When it comes time to audit contracts for your small business, it’s important to go in with a plan. A self-audit is a really powerful tool to examine and reconfigure your cash flow. Here are our tips for how best to do it.
The Basics of Auditing Contracts for a Small Business
First of all, we want to make clear that there are audits and then there are audits. The big, scary IRS audit that comes to mind when we use that word is not the one we’re talking about here. It is always a risk but it’s much better to be prepared for that by doing your own self-audits regularly. Not only will they prepare you in case the government comes knocking, they will also help you:
- Identify and prioritize the money going in and out of your business
- Understand how contracts impact how your business works, and
- Spot potential problems like contract leakage.

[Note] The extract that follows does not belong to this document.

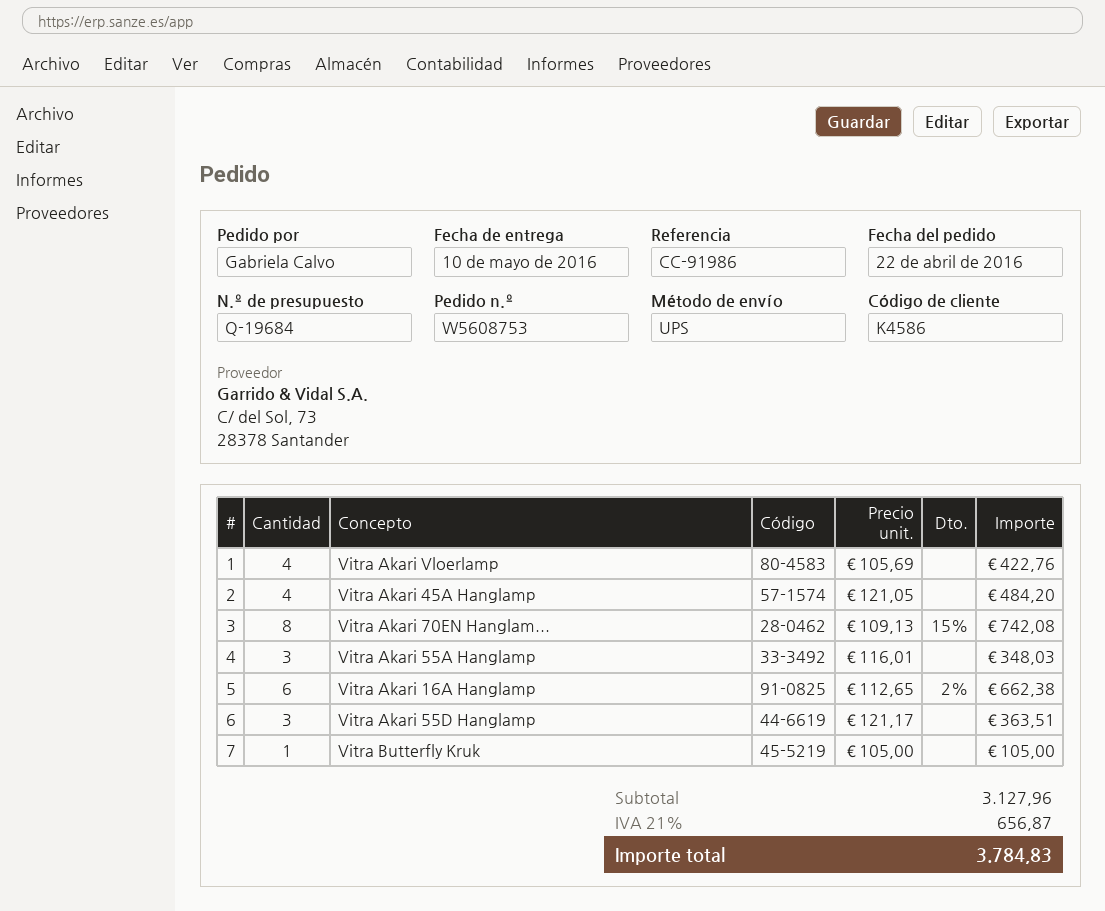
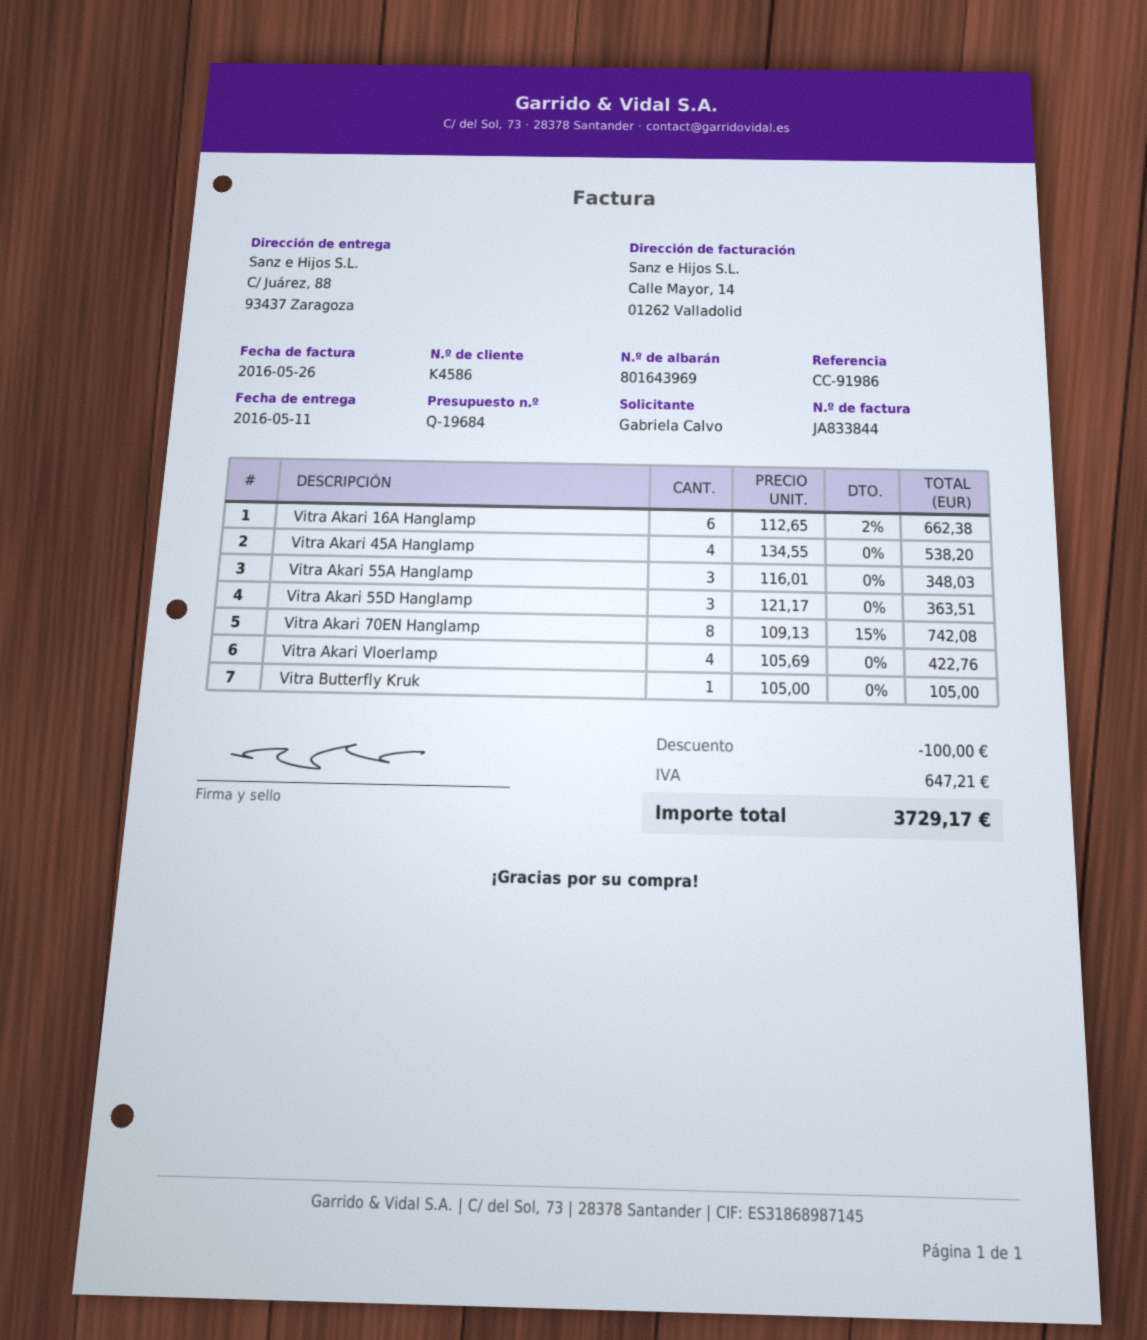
delivery date: 2016-05-10 -> 2016-05-11
Vitra Akari 45A Hanglamp: 4 x 121.05 = 484.20 -> 4 x 134.55 = 538.20
discount: none -> 100.00
tax: 656.87 -> 647.21
total: 3784.83 -> 3729.17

Questions to Ask When Auditing Contracts for Your Small Business
Since contracts are the bedrock of your operation, auditing them can be laborious, especially if you don’t have a good contract storage system. In our experience, it helps to keep the following questions in mind:
1. What Are Your Goals?
What prompted your desire to self-audit? Was it a contract problem or near miss? Or are you driven to make your company more efficient across the board?
Consider the goals you have for the process so you can plan it with those outcomes in mind. Some specific goals might be a 5 percent reduction in costs across the company, or a similar reduction in staff time spent on fulfillment. Whatever your goal, think it through, set some benchmarks, and share them with your team so they can get invested in the audit’s success.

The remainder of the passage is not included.